There is certainly enough material regarding the female self-image, and the idea that a woman "should be" this and never that (whatever the this or that involved in the current culture's demand might be) for writers to depict a woman's inner dialogue as bemoaning the requirement.

All of this raises the science question which makes the essence of Science Fiction Romance -- "what exactly is gender?"

And do Souls come in genders?  Kabbalah says yes, Souls are locked in a single, specific gender lifetime to lifetime.

Science Fiction plays with the theory that Souls can reincarnate as human even if their prior lifetime was non-human.  And the idea of a male reincarnating as a female is common.  Most Science Fiction TV shows (including Star Trek) played with the idea of a male identity being trapped in a female body (or vice versa).

If you want to write a novel involving Soul transfers, be sure to do a state-of-the-art search and read up on what has been done -- there is much more to say on this topic!

Consider if reversing gender for a day would change the Character's inner dialogue.  Is the inner dialogue a product of gender or of mis-match between Soul and body's gender, or merely of societal expectations?

What exactly is gender?

The question is relevant to the idea of "Mates" -- as we are currently challenging the age-old assumption that Mates must be a pair of opposite gendered people.

Does gender come in opposite?  Is it this OR that but nothing in between?
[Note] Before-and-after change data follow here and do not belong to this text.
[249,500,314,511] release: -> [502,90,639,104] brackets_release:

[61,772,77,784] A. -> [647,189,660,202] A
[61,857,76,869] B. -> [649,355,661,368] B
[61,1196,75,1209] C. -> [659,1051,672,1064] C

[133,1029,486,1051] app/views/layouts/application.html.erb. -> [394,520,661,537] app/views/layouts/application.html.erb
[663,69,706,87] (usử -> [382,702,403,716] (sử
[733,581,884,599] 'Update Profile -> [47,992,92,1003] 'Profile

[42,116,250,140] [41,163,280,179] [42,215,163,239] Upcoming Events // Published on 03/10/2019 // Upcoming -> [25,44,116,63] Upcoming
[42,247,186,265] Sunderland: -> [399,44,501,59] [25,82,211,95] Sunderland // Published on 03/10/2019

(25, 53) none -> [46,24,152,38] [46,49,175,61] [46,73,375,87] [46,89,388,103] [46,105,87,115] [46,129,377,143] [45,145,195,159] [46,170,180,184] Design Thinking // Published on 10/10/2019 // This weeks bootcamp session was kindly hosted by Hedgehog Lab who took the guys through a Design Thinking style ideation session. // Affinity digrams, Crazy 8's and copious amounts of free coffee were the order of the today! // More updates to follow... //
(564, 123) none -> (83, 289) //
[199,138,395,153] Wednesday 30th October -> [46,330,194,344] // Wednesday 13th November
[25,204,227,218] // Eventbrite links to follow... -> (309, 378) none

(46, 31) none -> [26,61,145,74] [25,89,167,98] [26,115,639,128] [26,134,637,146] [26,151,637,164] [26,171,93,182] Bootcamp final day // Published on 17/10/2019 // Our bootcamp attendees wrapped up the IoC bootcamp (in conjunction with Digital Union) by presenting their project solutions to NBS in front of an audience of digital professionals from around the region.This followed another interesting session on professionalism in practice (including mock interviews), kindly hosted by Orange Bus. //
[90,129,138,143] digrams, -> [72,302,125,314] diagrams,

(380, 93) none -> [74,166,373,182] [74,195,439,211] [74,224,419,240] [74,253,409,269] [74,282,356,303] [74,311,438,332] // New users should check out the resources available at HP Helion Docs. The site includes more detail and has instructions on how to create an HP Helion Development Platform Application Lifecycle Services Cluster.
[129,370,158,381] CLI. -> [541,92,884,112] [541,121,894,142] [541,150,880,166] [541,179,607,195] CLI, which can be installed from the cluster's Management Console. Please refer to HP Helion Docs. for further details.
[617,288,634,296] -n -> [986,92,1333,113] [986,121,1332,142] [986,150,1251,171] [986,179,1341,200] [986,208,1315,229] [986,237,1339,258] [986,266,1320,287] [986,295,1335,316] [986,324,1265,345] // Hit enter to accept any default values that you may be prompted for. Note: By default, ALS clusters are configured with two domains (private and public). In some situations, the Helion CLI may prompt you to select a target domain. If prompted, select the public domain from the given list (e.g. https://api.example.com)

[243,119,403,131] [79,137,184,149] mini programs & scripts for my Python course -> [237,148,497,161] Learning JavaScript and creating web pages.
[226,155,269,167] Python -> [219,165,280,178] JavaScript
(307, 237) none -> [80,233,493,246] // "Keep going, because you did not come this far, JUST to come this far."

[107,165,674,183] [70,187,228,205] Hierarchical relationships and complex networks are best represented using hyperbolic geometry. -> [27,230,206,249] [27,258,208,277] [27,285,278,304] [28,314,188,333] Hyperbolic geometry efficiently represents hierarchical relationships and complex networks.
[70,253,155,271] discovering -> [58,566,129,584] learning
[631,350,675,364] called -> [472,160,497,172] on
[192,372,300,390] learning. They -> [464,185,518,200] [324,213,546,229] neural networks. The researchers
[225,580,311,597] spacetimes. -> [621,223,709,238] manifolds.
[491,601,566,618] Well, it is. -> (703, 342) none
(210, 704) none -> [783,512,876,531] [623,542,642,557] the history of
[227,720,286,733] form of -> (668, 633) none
Is gender optional?  Are Souls neuter?

All of these questions must be answered only if the answers differ from your reader's everyday world.  These questions frame the world you are building around your story.

Consider the example from the marriage counsellor noted above, where the couple arrived arguing the moment they walked in the door.  If they exchanged genders, would they still be Soul Mates?  Would they also exchange arguments and the fighting just go on without missing a beat?

Is the reason they are arguing simply that one is trapped in a gender whose expectations he/she can not meet?  (Men to be the bread winner; women to bear and raise children).

Would expectations have to be adjusted in such a situation, to result in an HEA?  What hammering drama would have to pound their heads together to create such an adjustment?

Find answers to those questions and cast them as simple statements -- and you've created a THEME.  Telling the story may be harder than anything you've ever done.